> [Raw data]:
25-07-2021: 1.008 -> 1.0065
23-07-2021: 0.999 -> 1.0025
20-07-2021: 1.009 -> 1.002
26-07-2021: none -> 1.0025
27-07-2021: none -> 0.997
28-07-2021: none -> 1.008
--
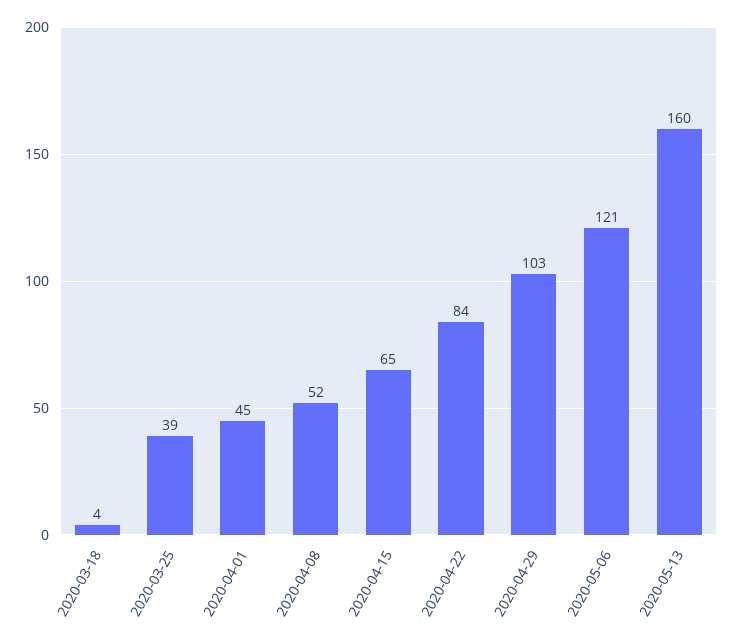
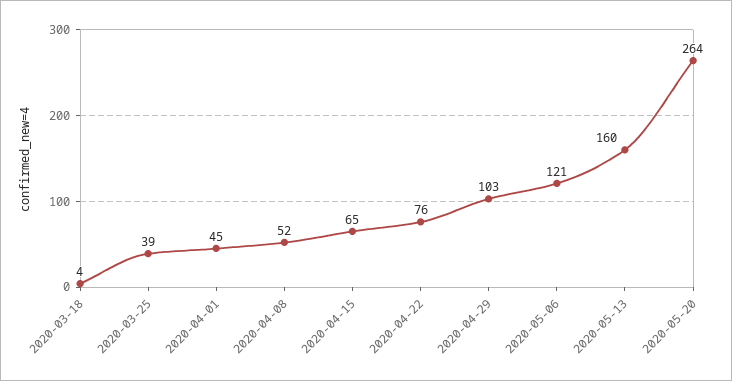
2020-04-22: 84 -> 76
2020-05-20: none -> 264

> [What the task requires]: Your answer should be the lines of the listing above between the line holding "26-07-2021: none -> 1.0025" and the line holding "28-07-2021: none -> 1.008", inclusive, restated word for word and alone.

> [Response]:
26-07-2021: none -> 1.0025
27-07-2021: none -> 0.997
28-07-2021: none -> 1.008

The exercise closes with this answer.